10 Total
3 High severity
4 Medium severity
3 Low severity
Summary

This document establishes the terms governing user access to Headspace's app, website, and associated mental health services including therapy and psychiatry offerings. The agreement requires US users to resolve disputes through binding arbitration rather than court proceedings and prohibits class action lawsuits, with a 30-day opt-out period available by email to legal@headspace.com following initial account acceptance. Paid subscriptions auto-renew on a recurring basis unless actively cancelled prior to the renewal date.

Technical / Legal Breakdown

This document governs access to Headspace's meditation and wellness platform, including its website, mobile applications, and affiliated telehealth services (coaching, therapy, and psychiatry delivered through Headspace Medical Group entities), establishing a binding contract between users and Headspace, Inc. The agreement states that users must be at least 18 years old to subscribe, that subscriptions auto-renew until cancelled, and that all content remains the exclusive intellectual property of Headspace; the terms authorize Headspace to terminate accounts at its discretion and to modify pricing with notice. Notably, the agreement asserts a broad mandatory arbitration clause with a class action waiver applicable to US users, a 30-day opt-out window from the arbitration provision, and a limitation of liability capped at the greater of fees paid in the prior 12 months or $100, which is a restrictive ceiling given the sensitivity of mental health service contexts; the terms also assert that Headspace is not a healthcare provider, which may create tension with how regulatory bodies classify telehealth platform operators depending on jurisdiction and the nature of services actually delivered.

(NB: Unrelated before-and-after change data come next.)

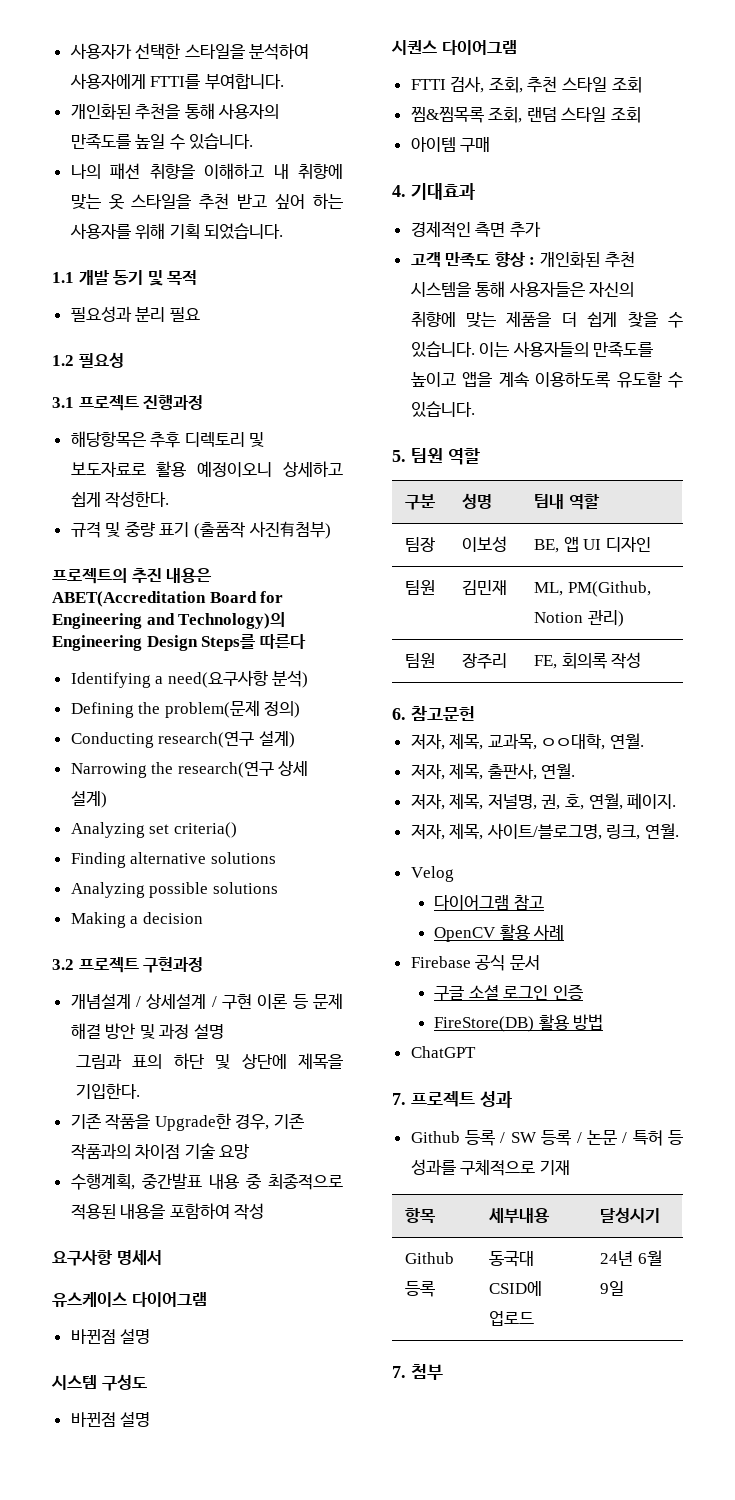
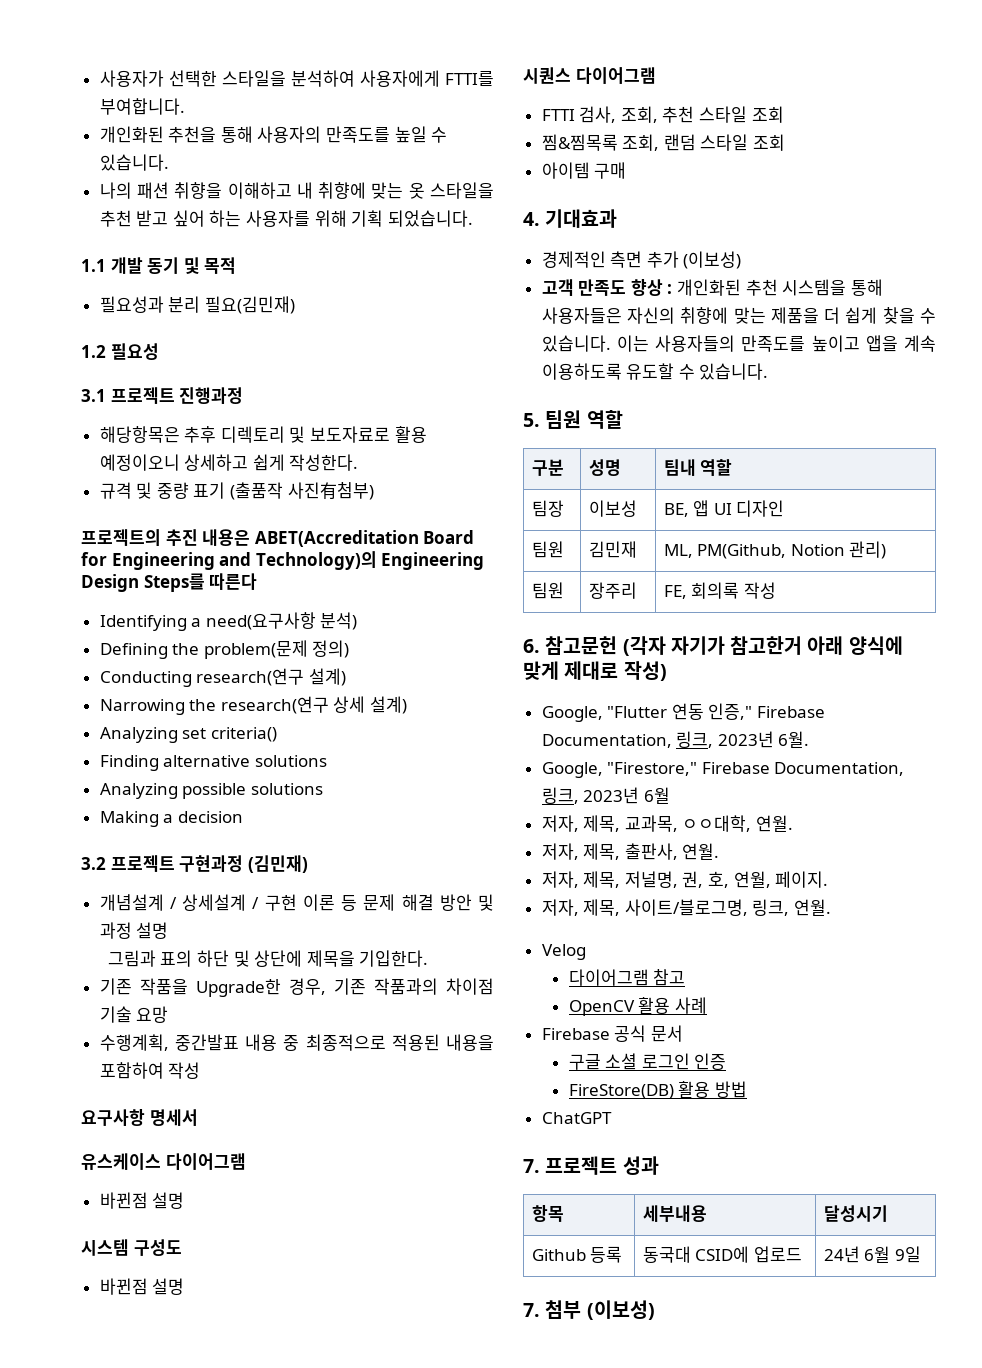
- 필요성과 분리 필요
+ 필요성과 분리 필요(김민재)
- 3.2 프로젝트 구현과정
+ 3.2 프로젝트 구현과정 (김민재)
- 경제적인 측면 추가
+ 경제적인 측면 추가 (이보성)
- 6. 참고문헌
+ 6. 참고문헌 (각자 자기가 참고한거 아래 양식에 맞게 제대로 작성)
+ Google, "Flutter 연동 인증," Firebase Documentation, 링크, 2023년 6월.
+ Google, "Firestore," Firebase Documentation, 링크, 2023년 6월
- Github 등록 / SW 등록 / 논문 / 특허 등 성과를 구체적으로 기재
- 7. 첨부
+ 7. 첨부 (이보성)

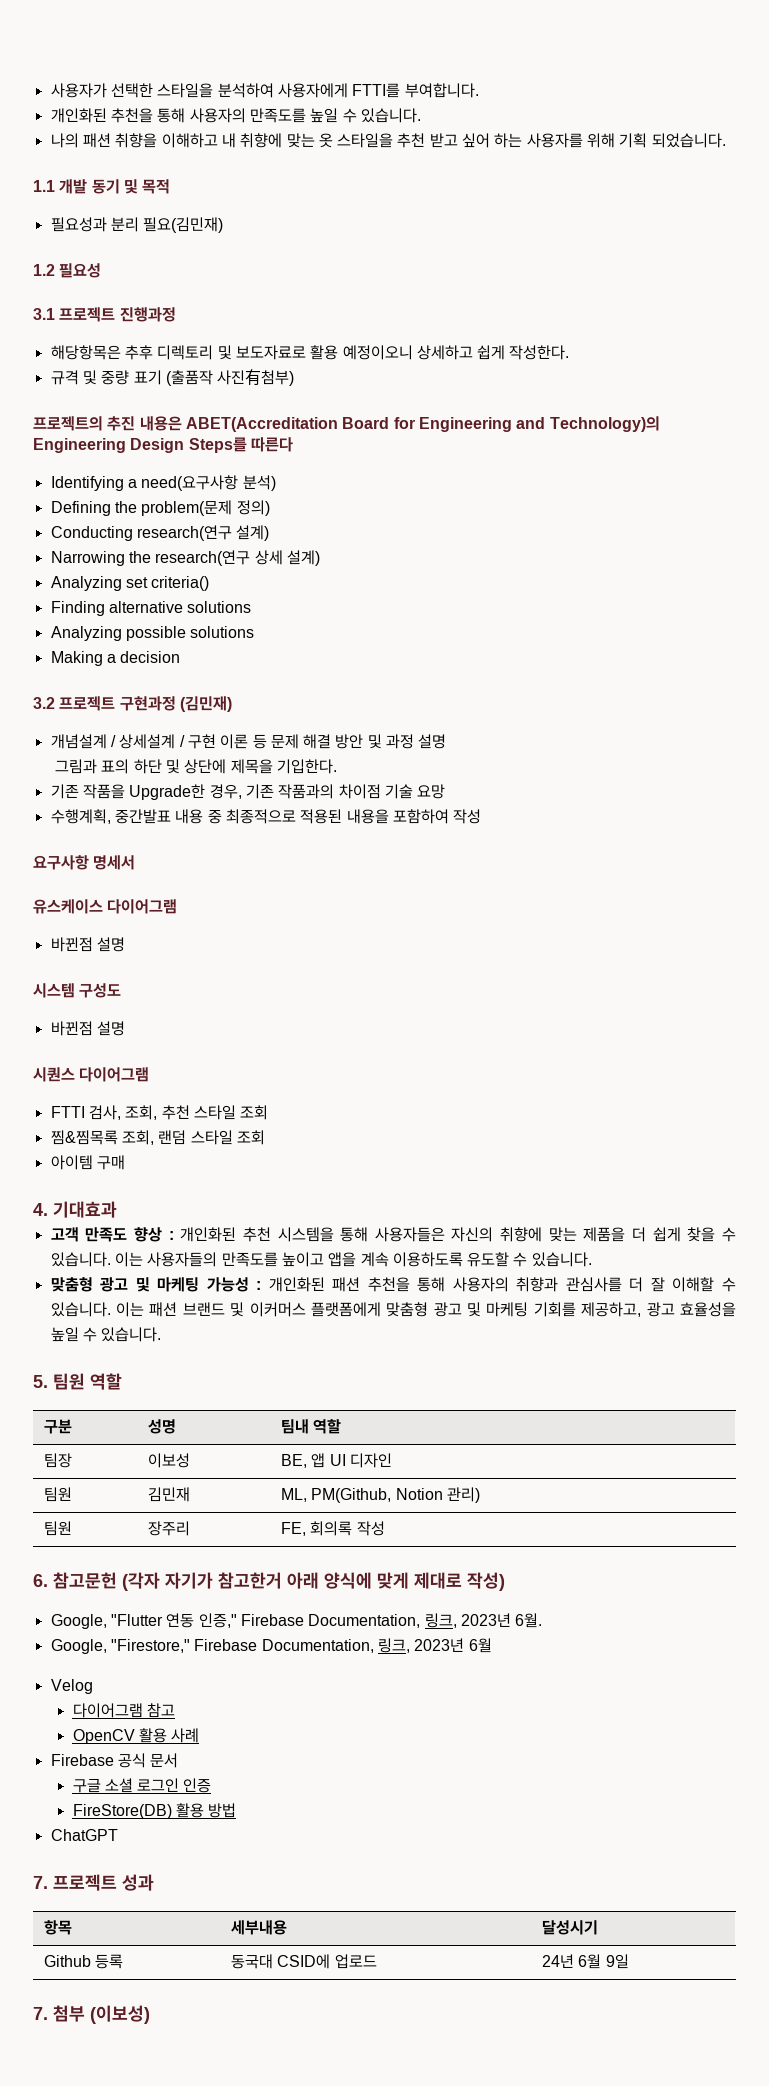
- 경제적인 측면 추가 (이보성)
+ 맞춤형 광고 및 마케팅 가능성 : 개인화된 패션 추천을 통해 사용자의 취향과 관심사를 더 잘 이해할 수 있습니다. 이는 패션 브랜드 및 이커머스 플랫폼에게 맞춤형 광고 및 마케팅 기회를 제공하고, 광고 효율성을 높일 수 있습니다.
- 저자, 제목, 교과목, ㅇㅇ대학, 연월.
- 저자, 제목, 출판사, 연월.
- 저자, 제목, 저널명, 권, 호, 연월, 페이지.
- 저자, 제목, 사이트/블로그명, 링크, 연월.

The document engages GDPR and UK GDPR for European users, CCPA for California residents, and HIPAA may require evaluation given the telehealth and psychiatry services delivered through affiliated medical providers; the FTC Act is relevant to the auto-renewal and subscription cancellation practices described, and the document's arbitration clause may be evaluated under applicable state unconscionability doctrine in jurisdictions such as California.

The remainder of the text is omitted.